FABIO. Et je n'ai reçu de vous aucune réponse...
LA DAME. Tiendriez-vous plus à mon écriture qu'à mes paroles?
FABIO. Votre bouche ou votre main m'en voudrait si j'osais choisir.
LA DAME. Que l'une soit le garant de l'autre: vos lettres m'ont touchée, et je consens à l'entrevue que vous me demandez. Vous savez pourquoi je ne puis vous recevoir chez moi?
FABIO. On me l'a dit.
LA DAME. Je suis très-entourée, très-gênée dans toutes mes démarches. Ce soir, à cinq heures de la nuit, attendez-moi au rond-point de la Villa-Realo, j'y viendrai sous un déguisement, et nous pourrons avoir quelques instants d'entretien.
FABIO. J'y serai.
LA DAME. Maintenant, quittez mon bras et ne me suivez pas, je me rends au théâtre.
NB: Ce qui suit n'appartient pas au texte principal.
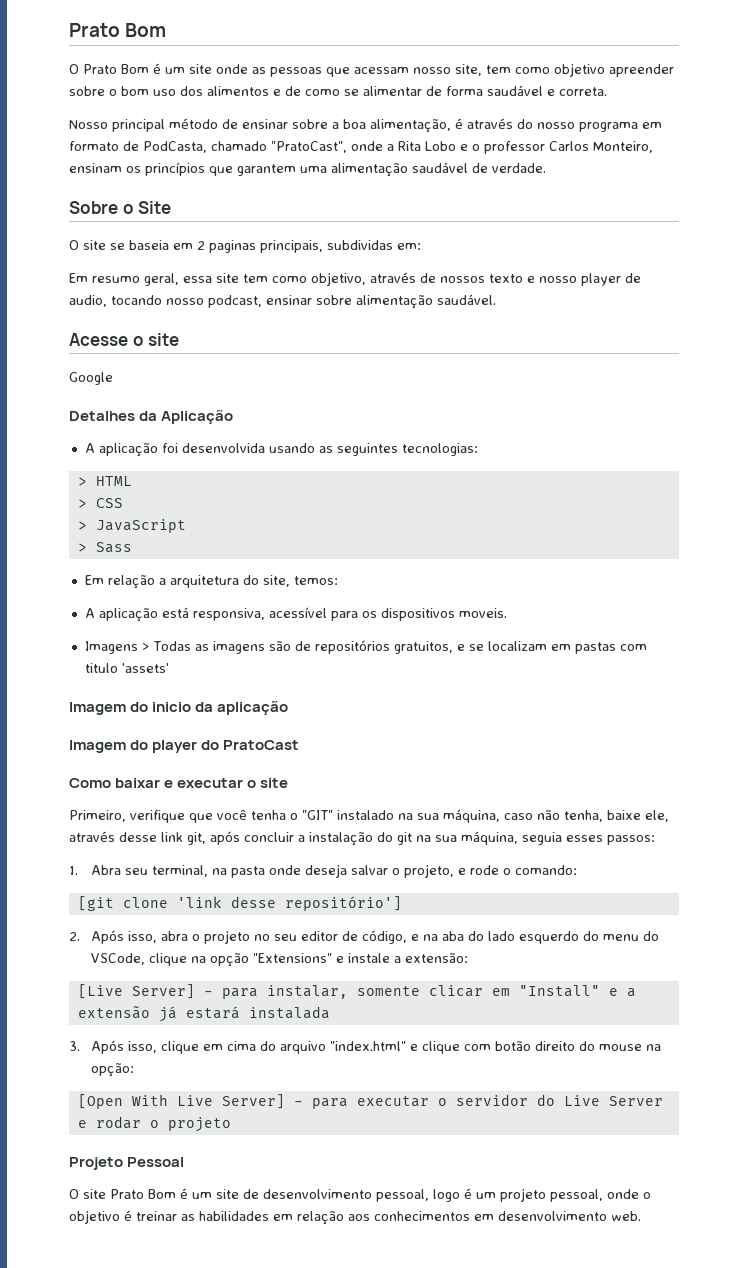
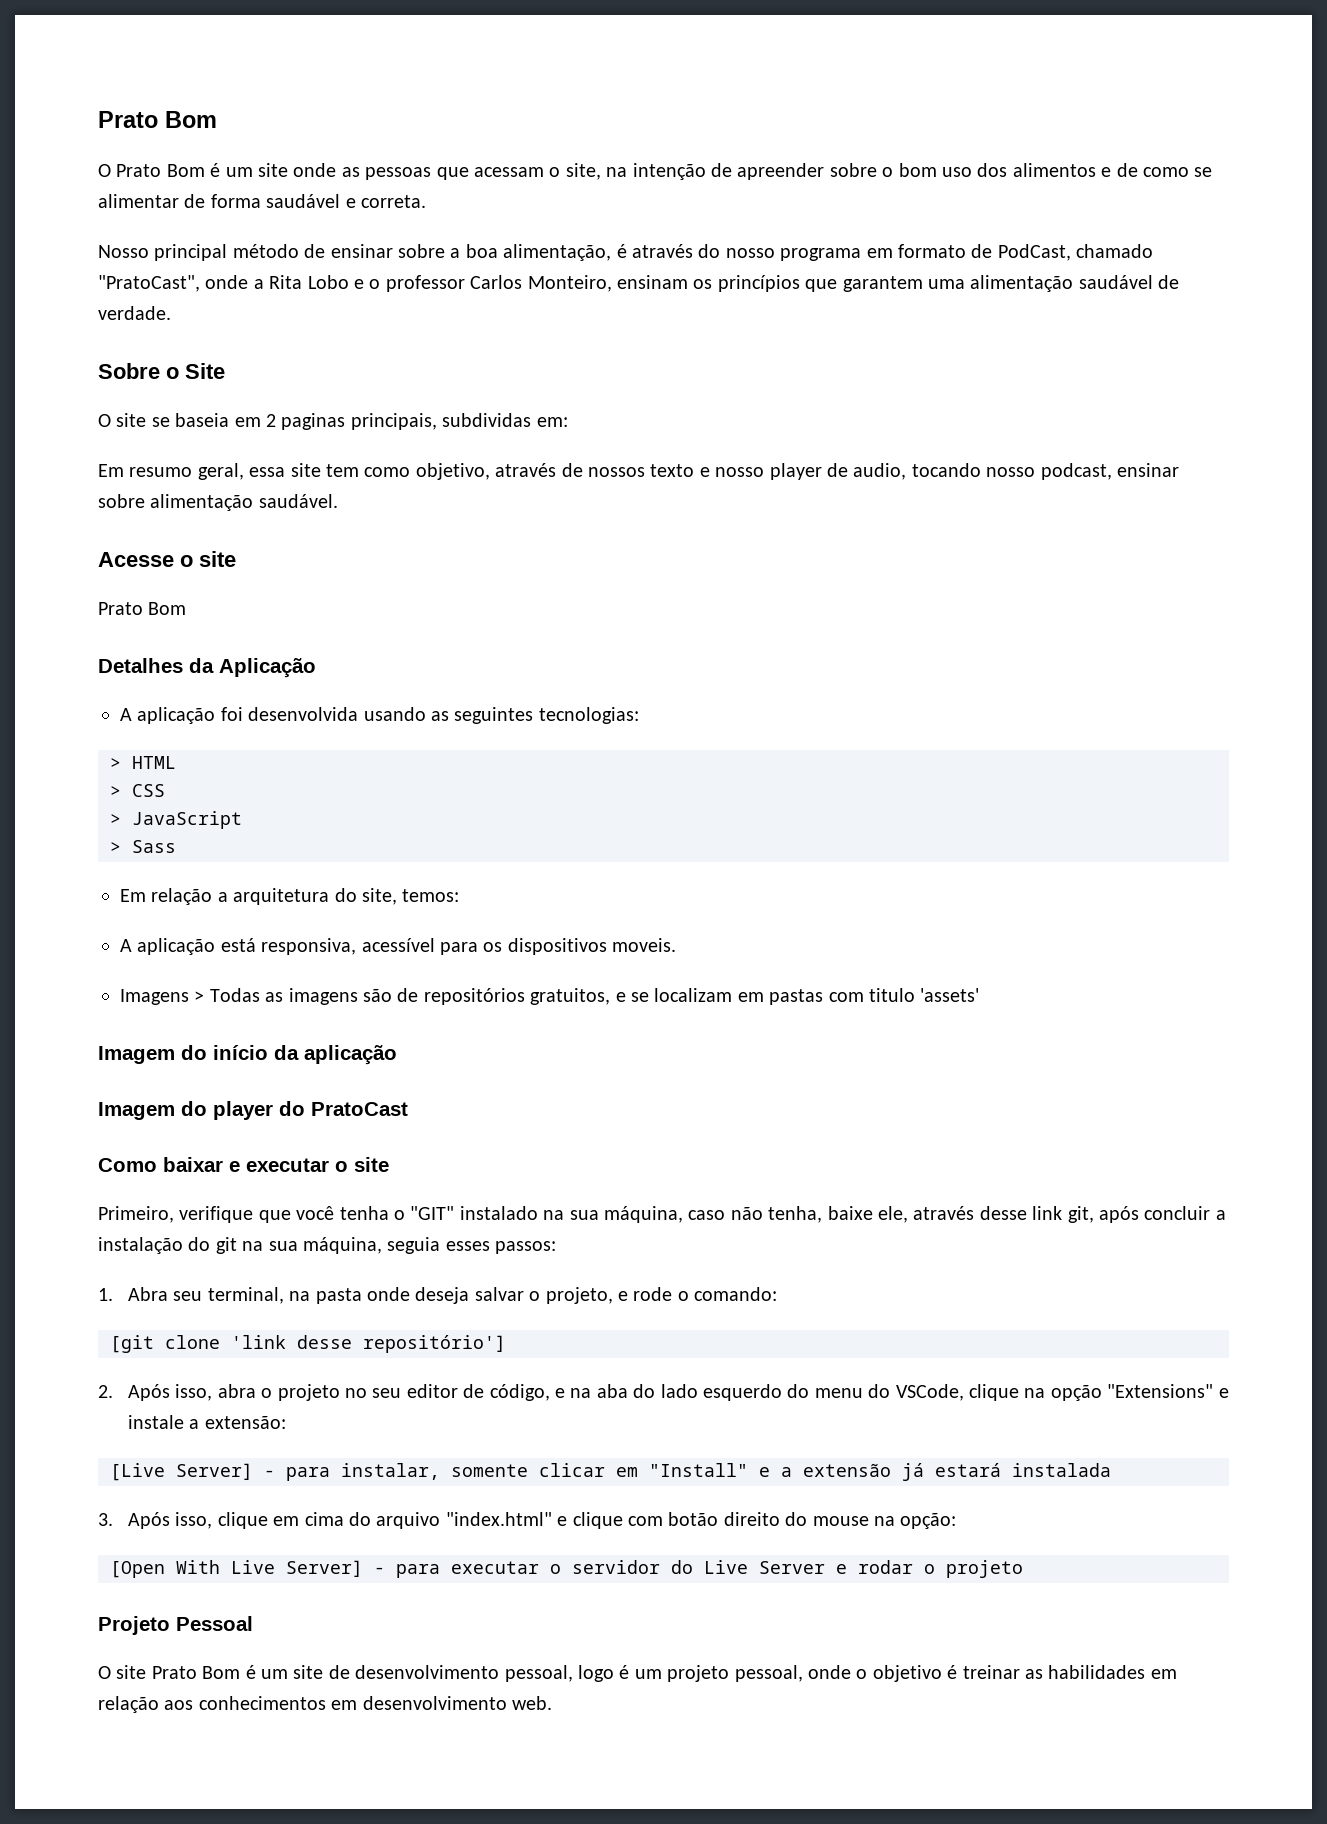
[413,63,605,77] nosso site, tem como objetivo -> [549,163,732,180] o site, na intenção de
[143,141,207,153] PodCasta, -> [997,244,1071,261] PodCast,
[69,372,113,385] Google -> [98,602,187,615] Prato Bom
[152,702,192,712] inicio -> [213,1045,268,1060] início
Ne paraissez pas dans la salle ce soir... Soyez discret et confiant.
(Elle sort.)
FABIO, seul. C'était bien elle!... En me quittant, elle s'est tonte révélée dans un mouvement, comme la Vénus de Virgile. J'avais à peine reconnu son visage, et pourtant l'éclair de ses yeux me traversait le cœur, de même qu'au théâtre, lorsque son regard vient croiser le mien dans la foule. Sa voix ne perd pas de son charme en prononçant de simples paroles; et, cependant, je croyais jusqu'ici qu'elle ne devait avoir que le chant, comme les oiseaux! Mais ce qu'elle m'a dit vaut tous les vers de Métastase, et ce timbre si pur, et cet accent si doux, n'empruntent rien pour séduire aux mélodies de Paesiello ou de Gimarosa. Ah! toutes ces héroïnes que j'adorais en elle, Sophonisbe, Alcime, Herminie, et même cette blonde Molinara, qu'elle joue à ravir avec des habits moins splendides, je les voyais toutes enfermées à la fois sous cette mantille coquette, sous cette coiffe de satin... Encore Mazetto!